This classic comfort food is absolutely ten times better now that it’s vegan! This dish will have you making it a staple meal for lunch and dinner, and even adding your own twist of different veggies and spices. Let us know what you think on our Challenge 22 group page!
- 1 package of spaghetti – whole wheat recommended
- 1 onion
- 3 garlic cloves
- 2 Tbsp oil
- 2 tomatoes
- 1 Tbsp sweet paprika
- 1 Tbsp dried or 1 bunch fresh oregano/basil
- Salt and pepper to taste
- ⅔ cup soya chunks (TVP)
- 1 cup boiling water
- 3½ oz (¼ cup) tomato paste
- Cook spaghetti according to instructions and drain.
- Meanwhile, chop the onion and garlic. Fry the onion for 4 minutes, add the garlic, and cook for another minute.
- Chop the tomatoes, add to the pan, stir and fry for another 3 minutes. Add spices to the pan and stir for half a minute.
- Add soy granules, tomato paste and a cup of boiling water and stir for another few minutes until mixture is combined well.

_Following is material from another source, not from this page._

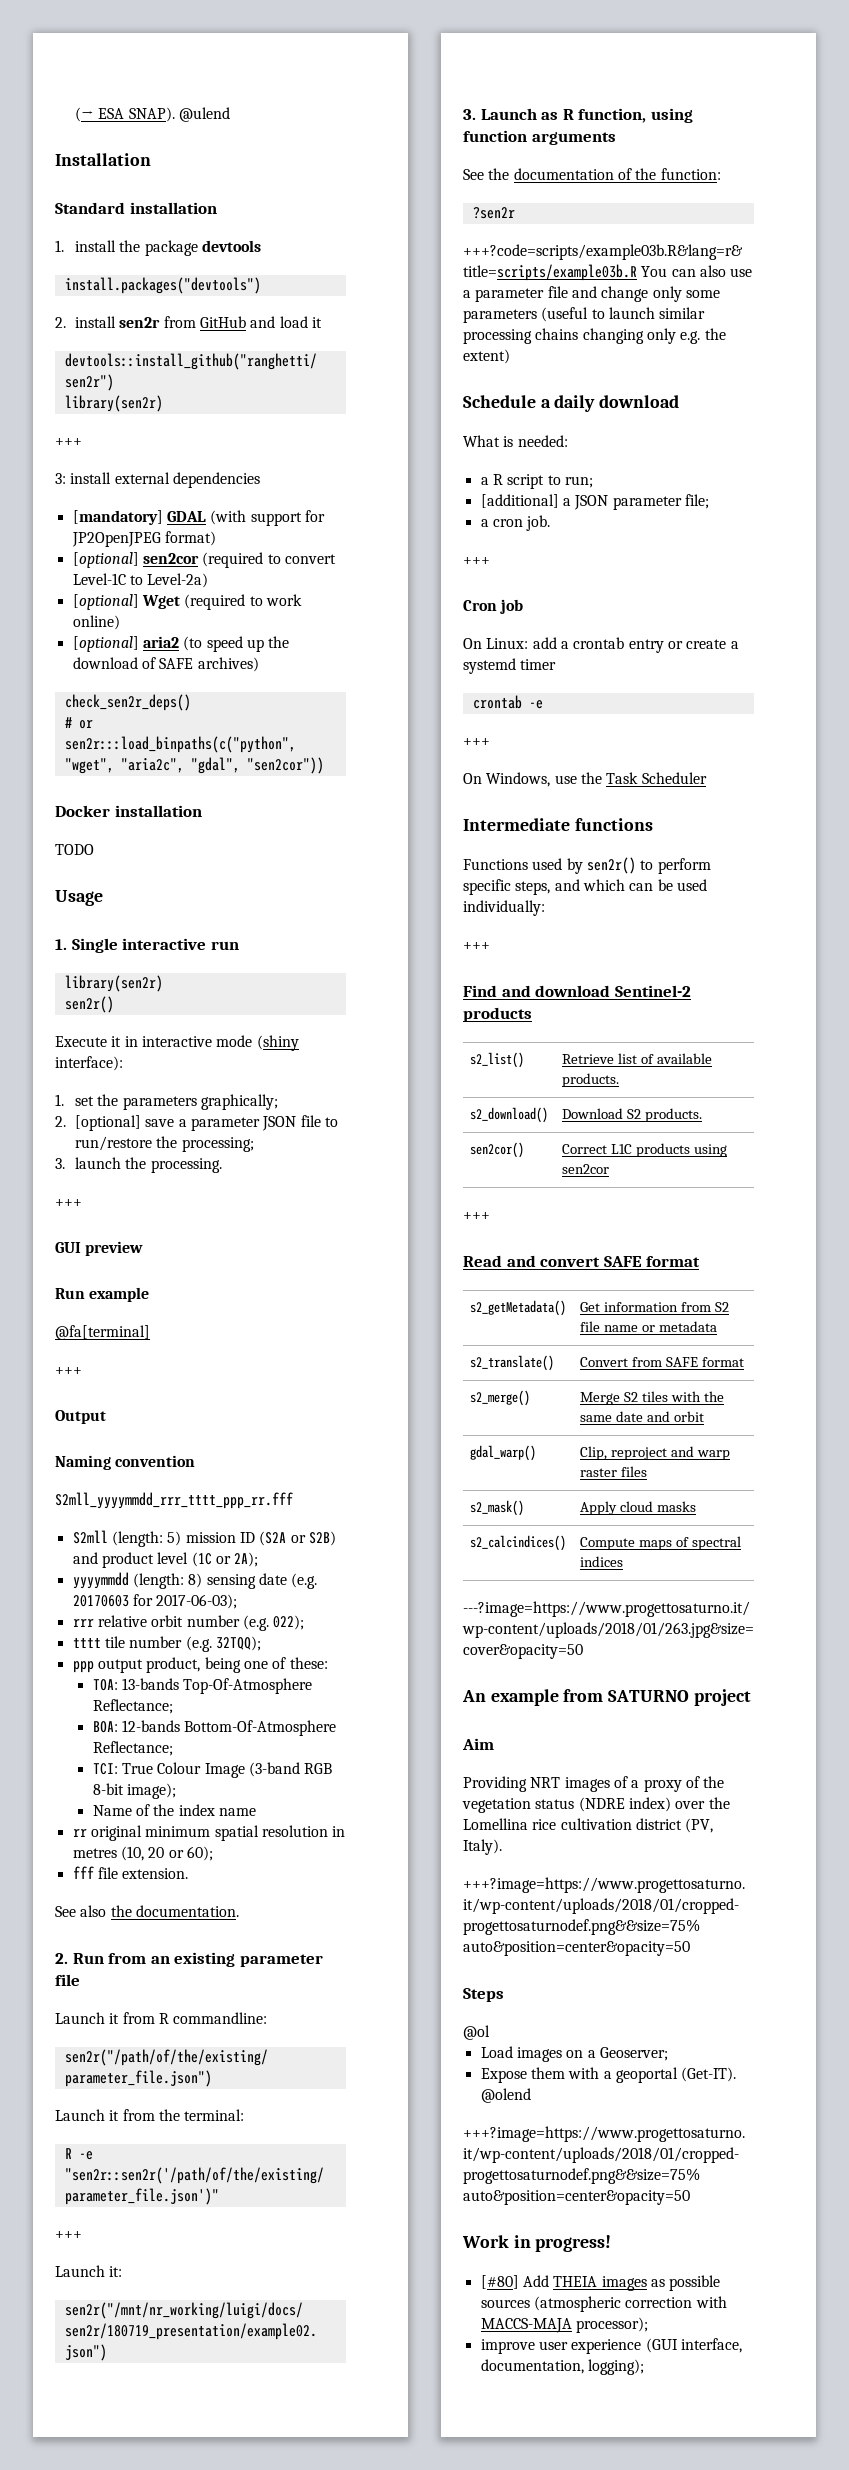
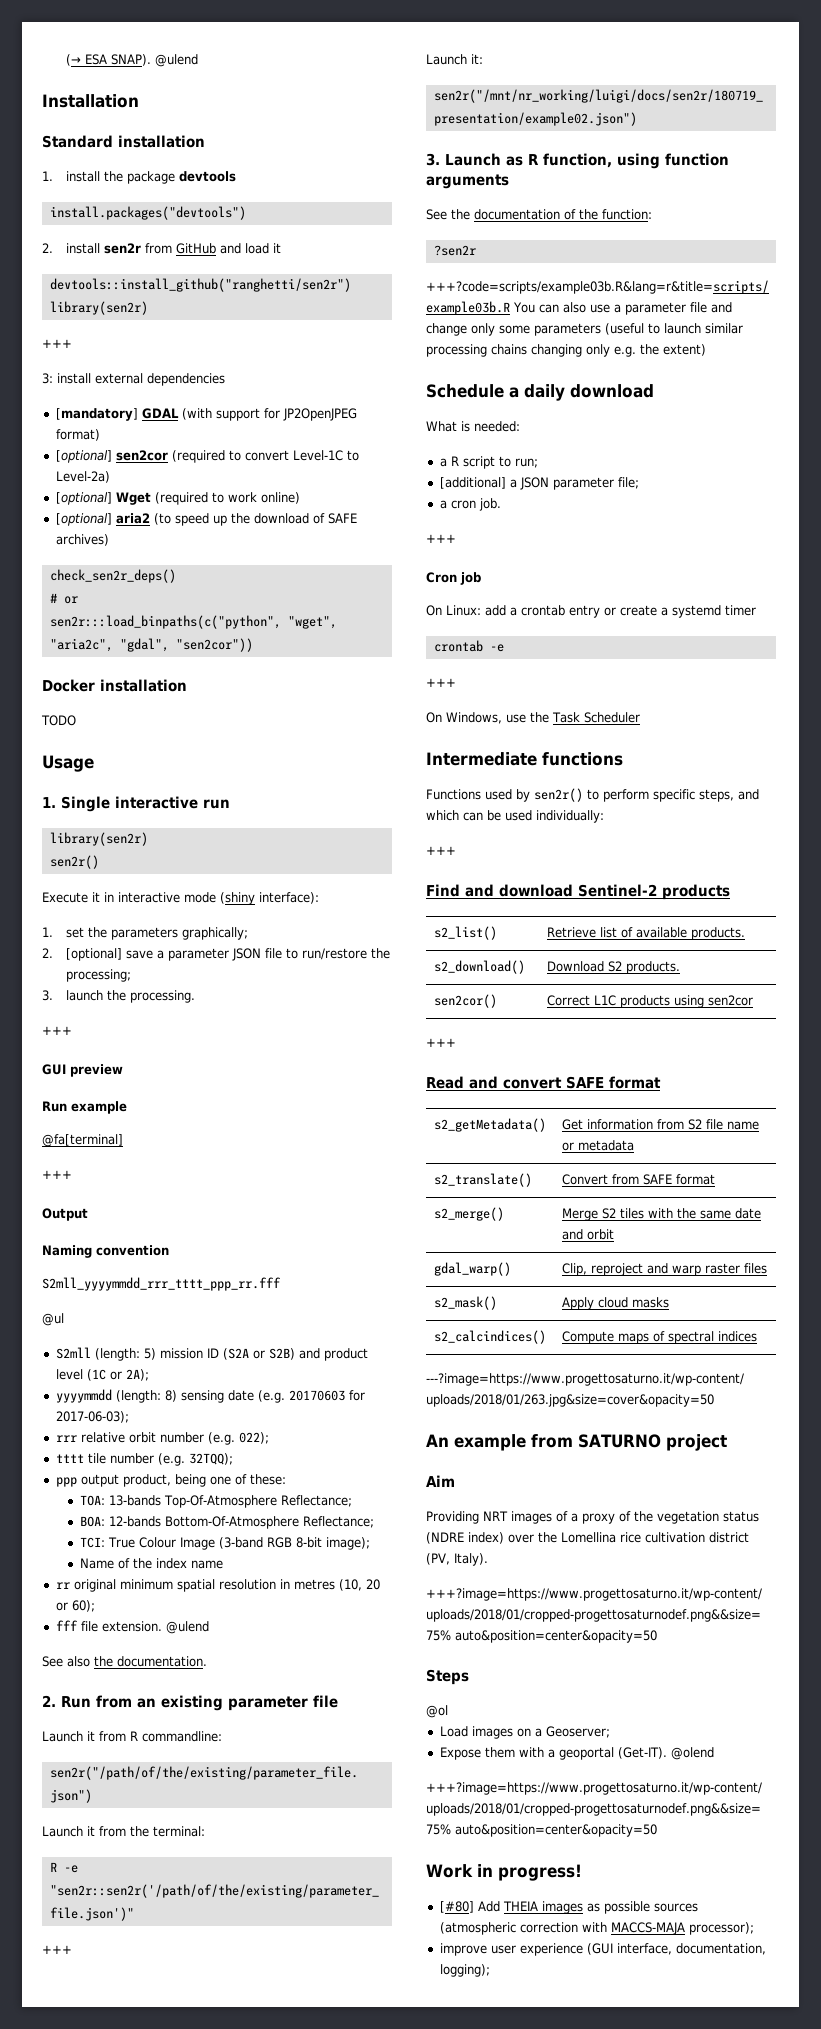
+ @ul
- fff file extension.
+ fff file extension. @ulend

- Pour sauce over each plate of spaghetti.
- The TVP can either be replaced with minced meat substitute, or with cooked black lentils (and add less water).
- The Bolognese sauce can also be used to make meatballs. Use only half a cup of water and add a cup of breadcrumbs after cooking. Stir, form into patties and fry until browned on each side.